Firms told to get priorities straight
The billable hour tells clients they are not the priority of the law firm, according to an international legal industry expert.
Canadian analyst and consultant Jordan Furlong (pictured) told Lawyers Weekly the traditional law firm is structured for the benefit of its owners first, employees second and clients third.
Mr Furlong explained that at the core of most firms is the billable hour, which does not encourage efficiency, quality assurance, client communication or the happiness and health employees.
“No business model that truly prioritised clients’ interests would entrench the billable hour as its pricing and compensation capstone,” he said.

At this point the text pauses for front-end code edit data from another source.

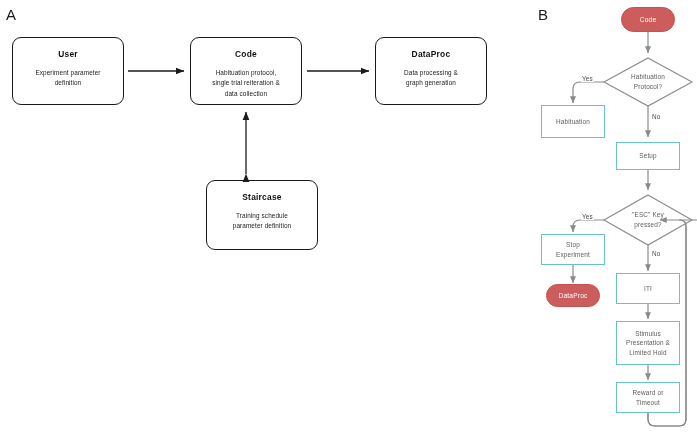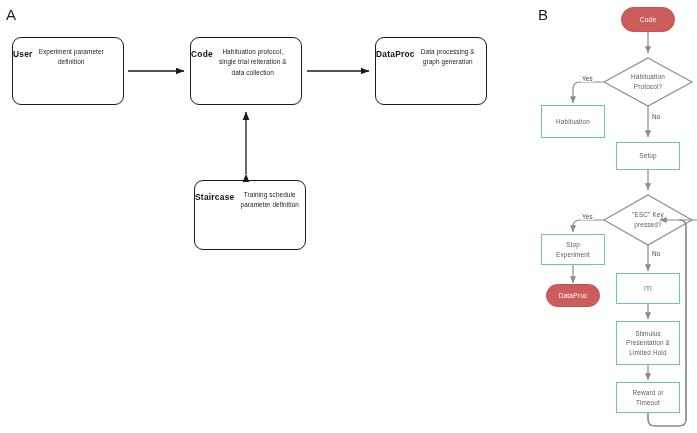--- a/index.html
+++ b/index.html
@@ -35,8 +35,8 @@
     border-radius: 9px;
     background: #ffffff;
     display: flex;
-    flex-direction: row;
-    align-items: flex-start;
+    flex-direction: column;
+    align-items: center;
     justify-content: flex-start;
   }
   .a-box .a-title {

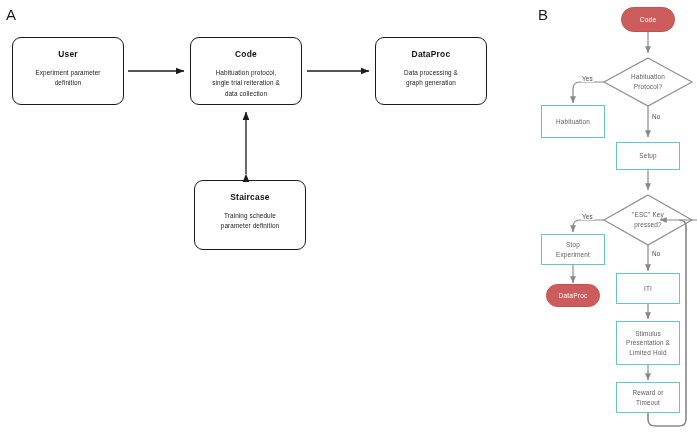--- a/index.html
+++ b/index.html
@@ -141,7 +141,7 @@
 graph generation</div>
   </div>
 
-  <div class="a-box" style="left:194px; top:180px; width:112px; height:70px;">
+  <div class="a-box" style="left:206px; top:180px; width:112px; height:70px;">
     <div class="a-title">Staircase</div>
     <div class="a-desc" style="white-space:pre-line;">Training schedule
 parameter definition</div>

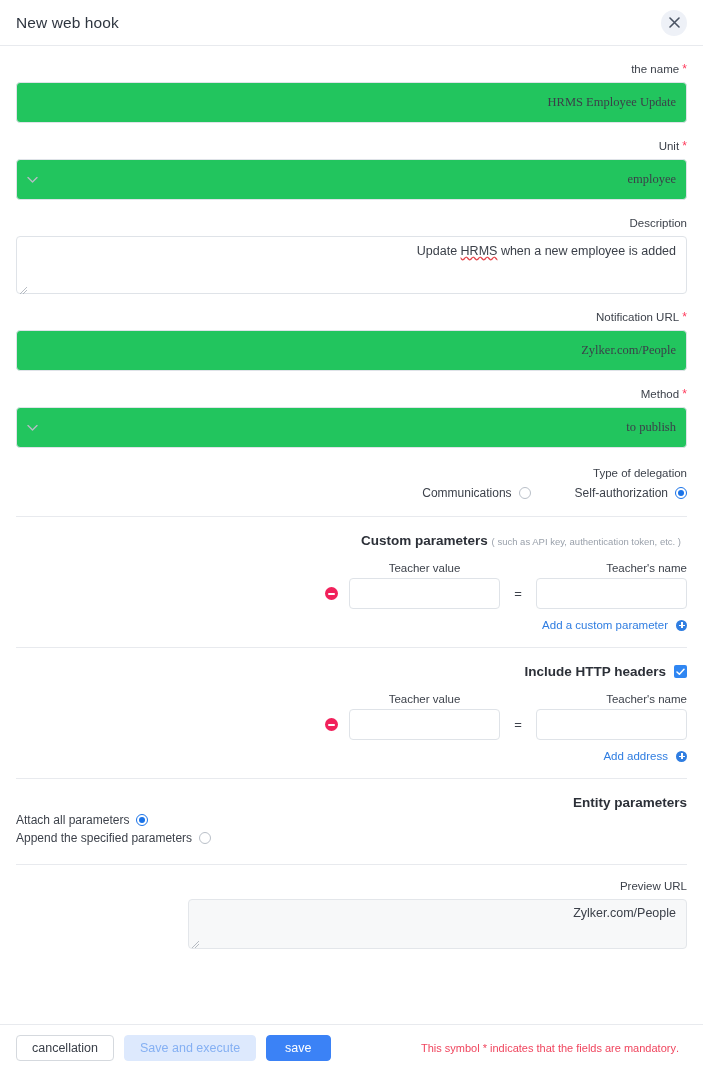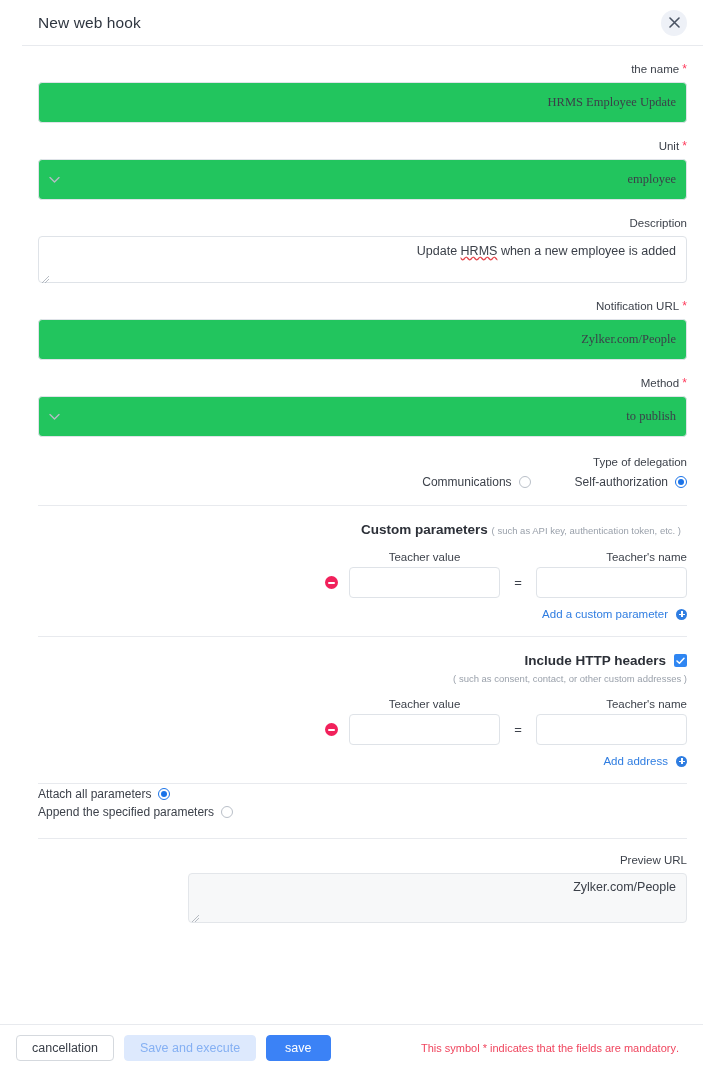--- a/index.html
+++ b/index.html
@@ -17,7 +17,6 @@
     background: #ffffff;
     overflow: hidden;
     direction: rtl;
-    padding-left: 22px;
   }
 
   

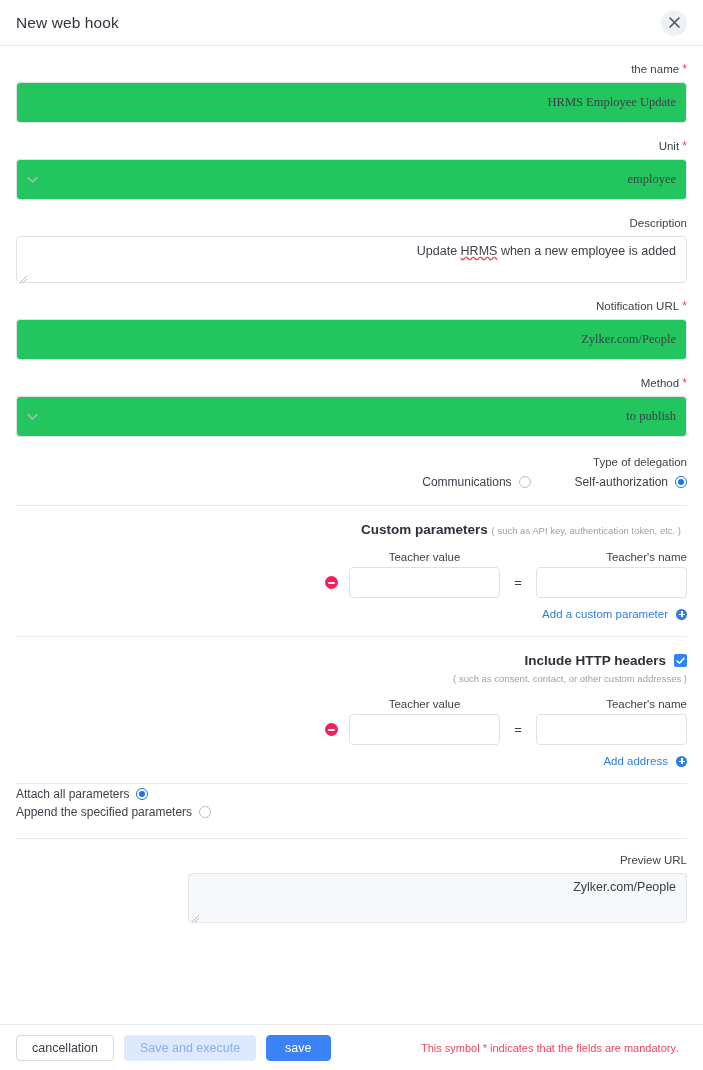--- a/index.html
+++ b/index.html
@@ -92,7 +92,7 @@
 
   .textarea {
     width: 100%;
-    height: 47px;
+    height: 58px;
     border: 1px solid #dfe3e8;
     border-radius: 4px;
     background: #fff;

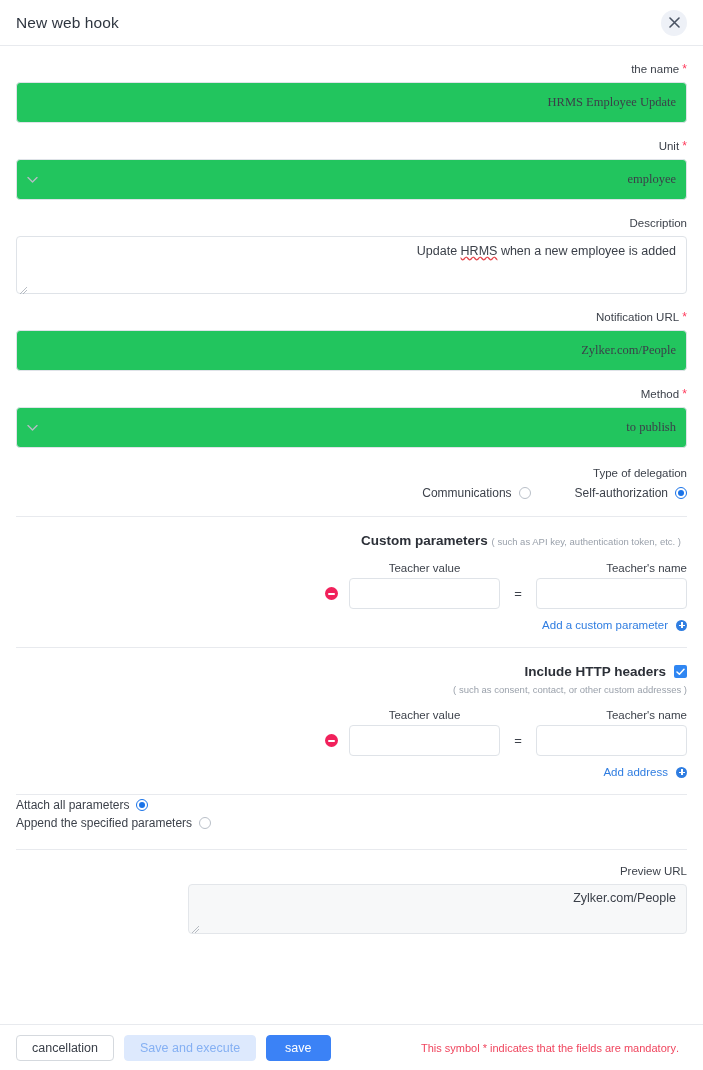--- a/index.html
+++ b/index.html
@@ -494,7 +494,6 @@
         </span>
         <span class="section-title" style="margin-top:0">Include HTTP headers</span>
       </div>
-      <div class="hint-line">( such as consent, contact, or other custom addresses )</div>
 
       <div class="param-head">
         <div class="ph-val">Teacher's name</div>

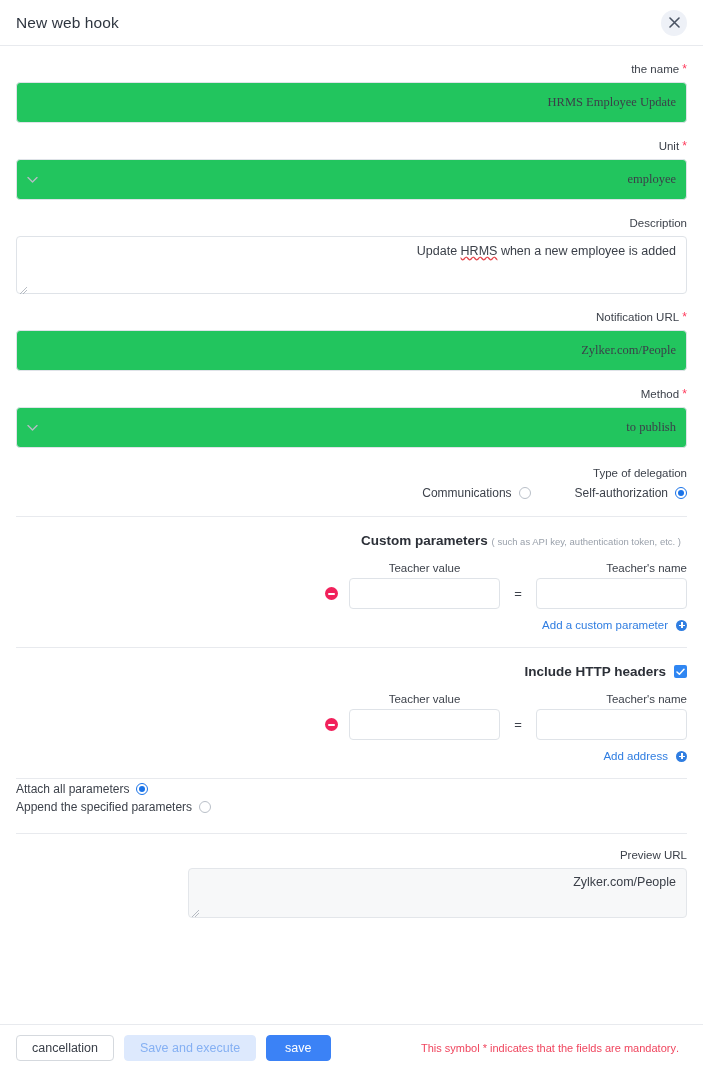--- a/index.html
+++ b/index.html
@@ -523,6 +523,7 @@
     <div class="divider"></div>
 
     <div>
+      <div class="section-title">Entity parameters</div>
       <div class="stack-radios">
         <label class="radio-opt">
           <span class="radio on"></span>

Mr Furlong will run a masterclass titled Integrating New Law into Your Law Firm at the Australasian Legal Practice Management Association conference to be held in Queensland this September.
The sessions will focus on how traditional firms can adopt the innovative practices of New Law firms to improve their internal operations, such as legal project management and working with contract lawyers.
However, Mr Furlong said these “minor adjustments” will have limited gains; if firms are to truly adapt to the new legal landscape they must make substantial changes to their structure and culture, starting with how they price work and compensate employees.
Specifically, time-based billing and remuneration models that reward lawyers for business acquisition and docketed hours need to go.
While Mr Furlong admitted the traditional law firm model has historically been profitable and delivered quality services to clients, he stressed that clients are unsatisfied with the size and unpredictability of legal bills and the quality of customer care they generally receive from law firms.
“In a client-first market … the old law firm model is breaking down,” he said.
The rise of substitute goods in the legal market is posing the greatest threat to traditional law firms, according to Mr Furlong.
Transactional, clerical, research and knowledge tasks that have powered millions of billable hours in the past will leave law firms and go to lower-cost but sufficiently competent substitutes, he said.
“Clients have choices that they’ve never had before; they can use a paraprofessional or a software program or an out-of-jurisdiction lawyer or a New Law provider instead of, or as a complement to, traditional law firms.
“Maybe they’ll only get 80 per cent or 65 per cent of the quality and impact of a law firm, but they’ll get it for 40 per cent or 25 per cent of the price, and that’s good enough.
“And over time, those gaps will close. We’re no longer the only game in town, and we never will be again.”
If firms want to continue offering these services, they must adopt the methods and motivations of New Law rivals; alternatively, firms can relinquish those tasks and become smaller and higher-value entities, Mr Furlong said.
“These are the choices that social, economic and technological forces beyond our control are offering us; all that’s really left for us to decide is how we’re going to respond.”